Chenle whistled lowly. He pressed a kiss right up against Jisung's hole, admiring the way it twitched and the way Jisung groaned. "At this rate you could be my personal heater." He teased, entirely too nonchalant about how easily he was driving Jisung completely wild. Chenle's tongue pressed against Jisung's hole and stayed there for a few seconds. "Damn." Chenle mumbled as he pulled back, enjoying the way Jisung looked back at him through hooded eyes. "I kind of want you to fuck me, instead." He crawled closer until he was basically on top of Jisung.

"Would you even feel it?" Jisung asked softly.

"Dunno, maybe. I'd definitely feel how warm you are. Can we try?" Chenle moved to link their fingers together. The act was somewhat intimate, more so than how Chenle usually was. He squeezed Jisung's hand in a way that craved more. More warmth. More intimacy. More feeling.

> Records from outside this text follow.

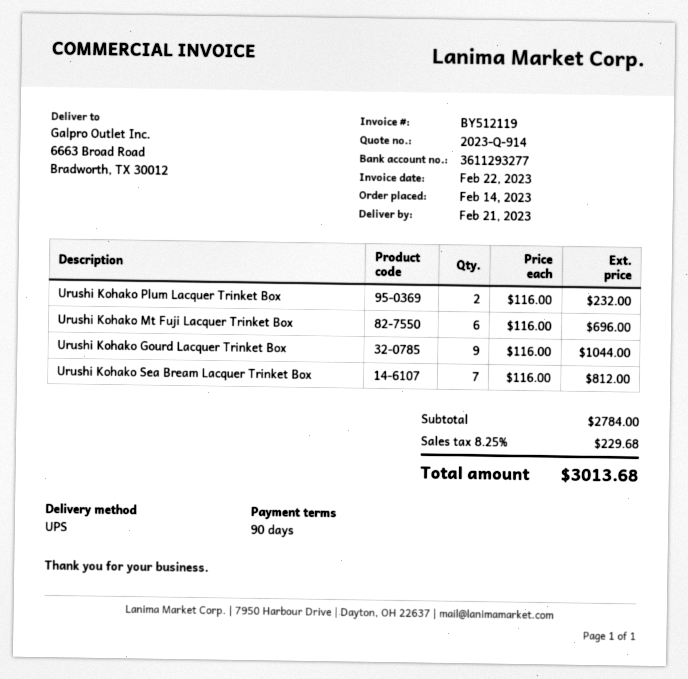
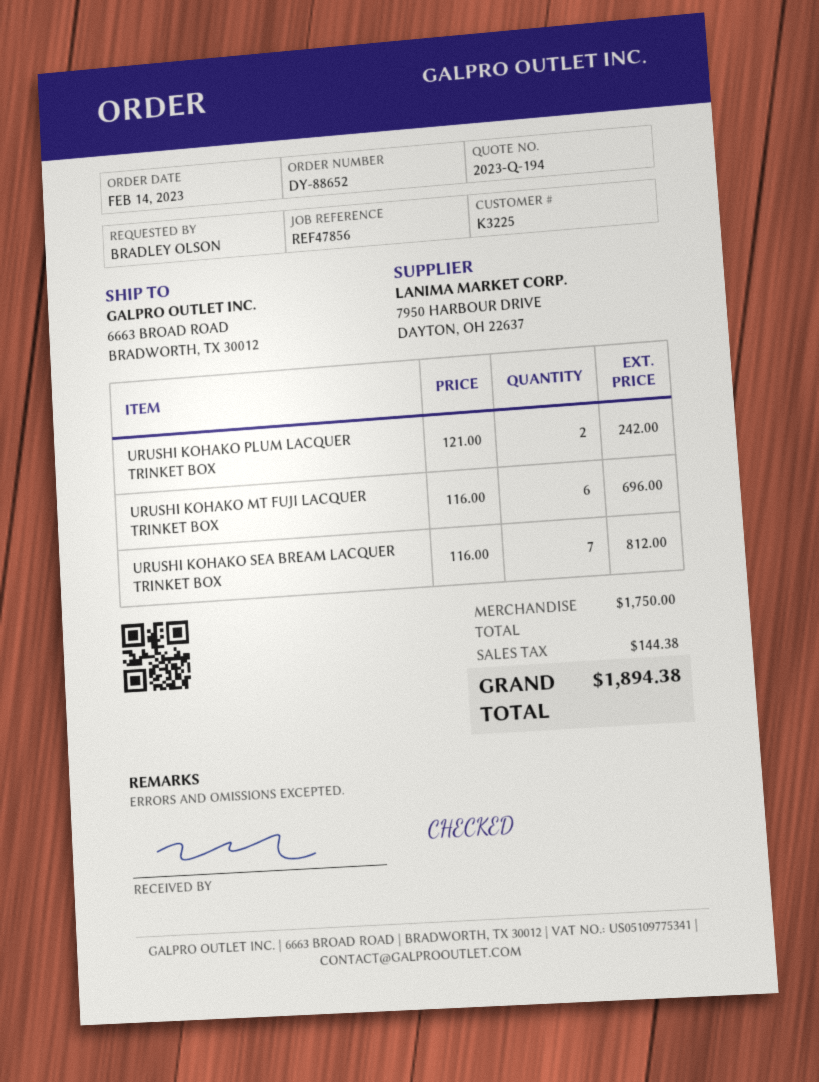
quote number: 2023-Q-914 -> 2023-Q-194
Urushi Kohako Plum Lacquer Trinket Box: 2 x 116.00 = 232.00 -> 2 x 121.00 = 242.00
Urushi Kohako Gourd Lacquer Trinket Box: 9 x 116.00 = 1044.00 -> none
subtotal: 2784.00 -> 1750.00
tax: 229.68 -> 144.38
total: 3013.68 -> 1894.38

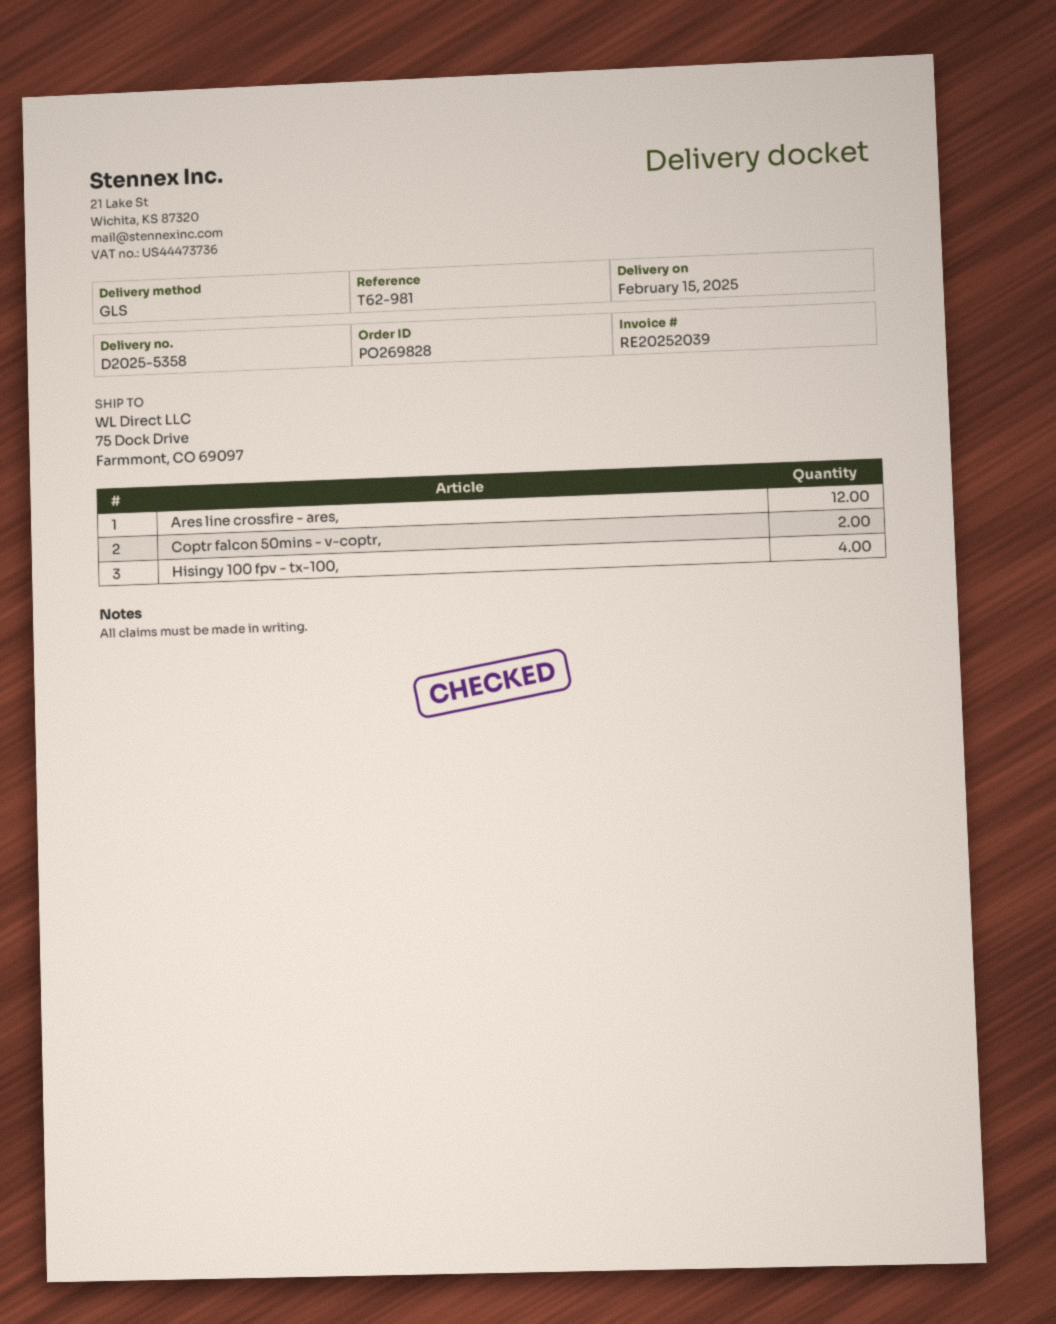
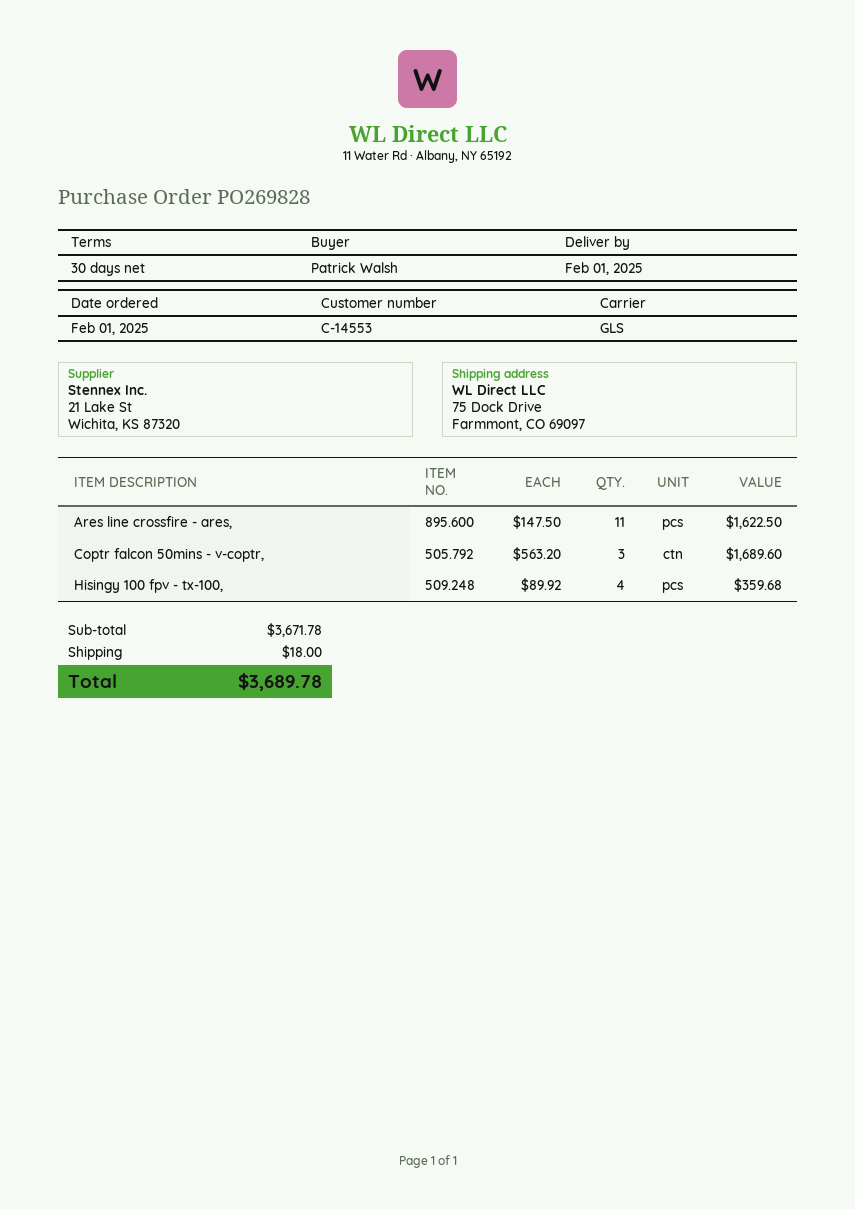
delivery date: 2025-02-15 -> 2025-02-01
Ares line crossfire - ares,: 12 -> 11
Coptr falcon 50mins - v-coptr,: 2 -> 3

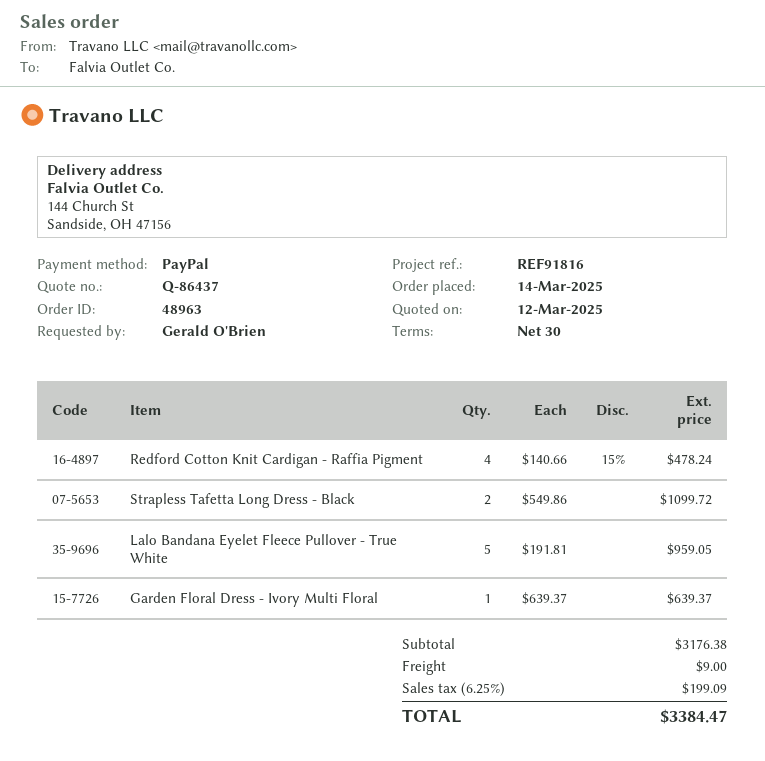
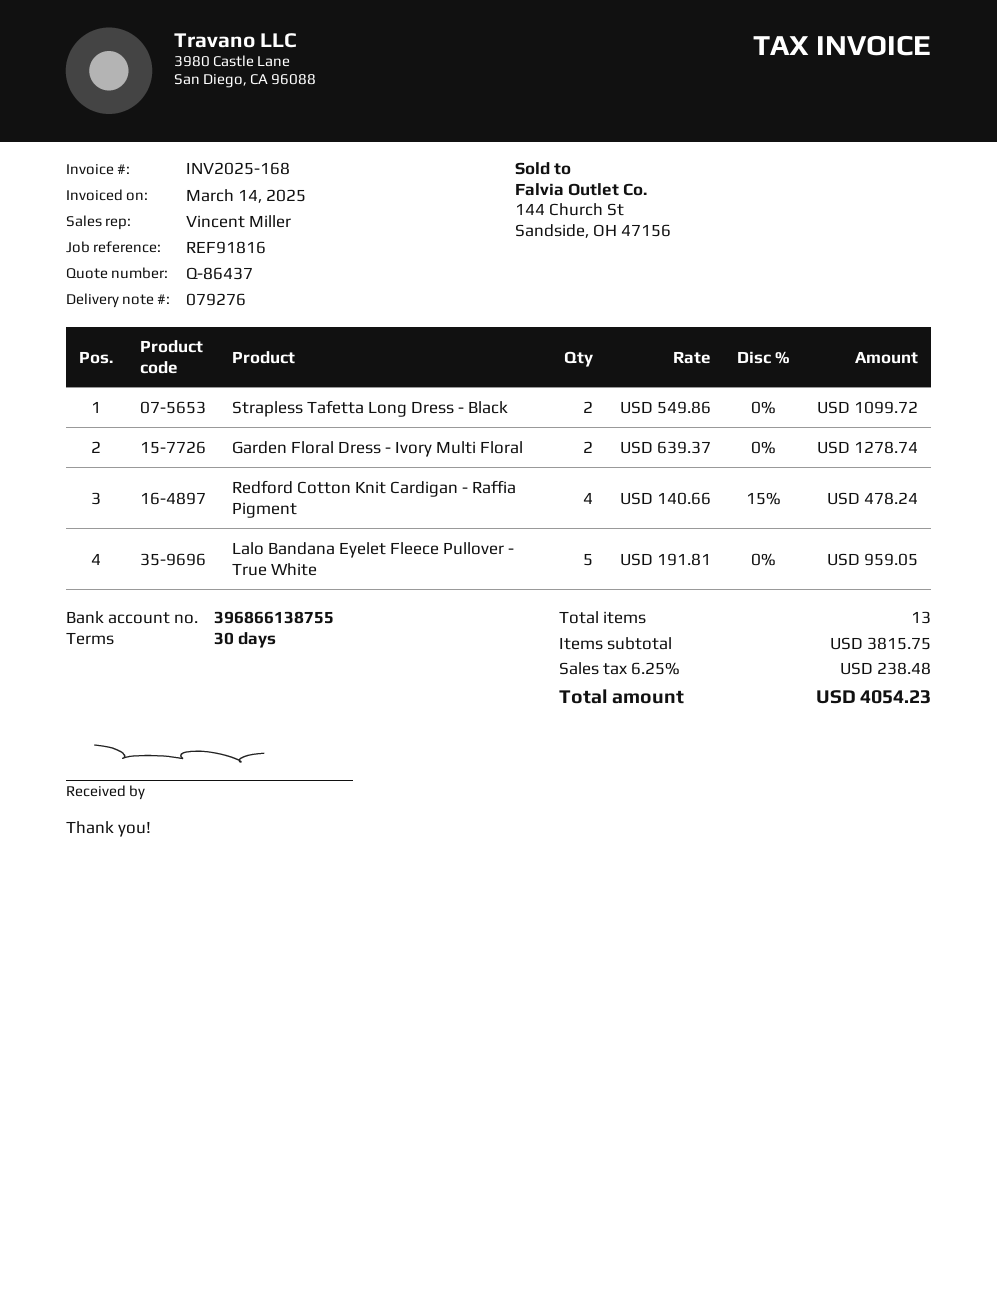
Garden Floral Dress - Ivory Multi Floral: 1 x 639.37 = 639.37 -> 2 x 639.37 = 1278.74
subtotal: 3176.38 -> 3815.75
shipping: 9.00 -> none
tax: 6.25% = 199.09 -> 6.25% = 238.48
total: 3384.47 -> 4054.23

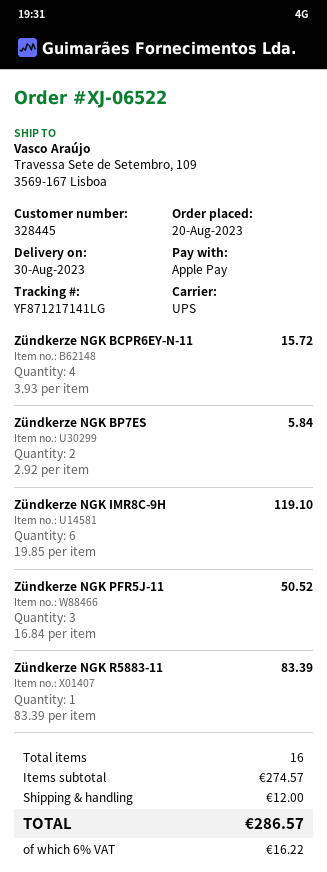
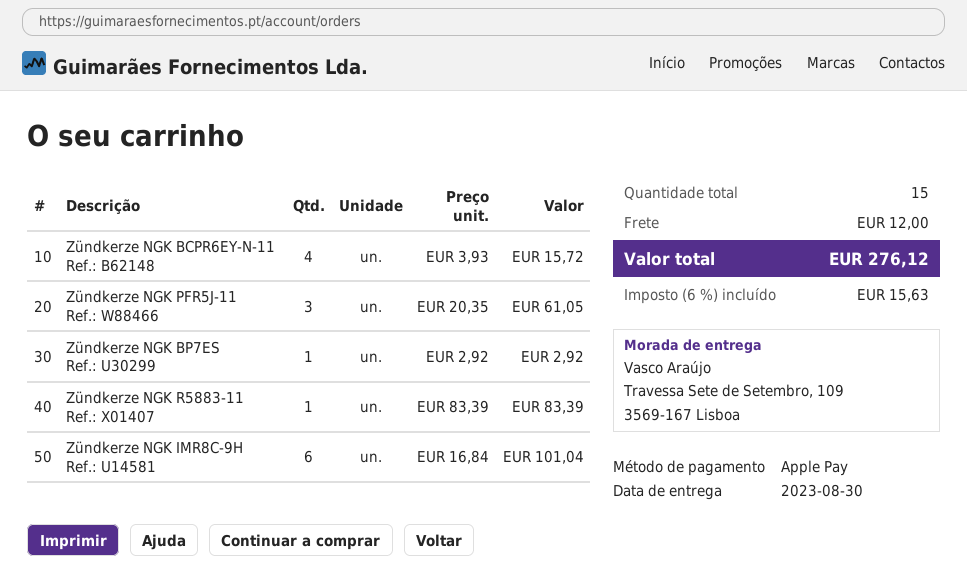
Zündkerze NGK BP7ES: 2 x 2.92 = 5.84 -> 1 x 2.92 = 2.92
Zündkerze NGK IMR8C-9H: 6 x 19.85 = 119.10 -> 6 x 16.84 = 101.04
Zündkerze NGK PFR5J-11: 3 x 16.84 = 50.52 -> 3 x 20.35 = 61.05
total quantity: 16 -> 15
tax: 6% = 16.22 -> 6% = 15.63
total: 286.57 -> 276.12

"Yeah." Jisung's voice cracked, and it suddenly dawned on him. He wanted to give Chenle that feeling of warmth. The kind of warmth that could he could bathe his whole body in. The kind of warmth that, if Chenle closed his eyes, could remind him of what it was like to breathe and live. "Yeah, let's try."

A ghost he had known for less than a year was on top of him, pumping his dick with the same grin as the Cheshire Cat from 'Alice's Adventures In Wonderland' but with the kind of look in his eye that was beguiled. It occurred to Jisung that Chenle had died young, in some kind of sinister ploy that took him from the Earth too soon. And here they were, having sex on Jisung's floor. There was a mattress between them and the floor, but even still it was close enough to qualify. Perhaps pondering the possibilities of a ghost's afterlife only surrounding their death was not the kind of thoughts to be having during such a hot, sticky act of affinity, but Jisung had always been known to be curious to a fault.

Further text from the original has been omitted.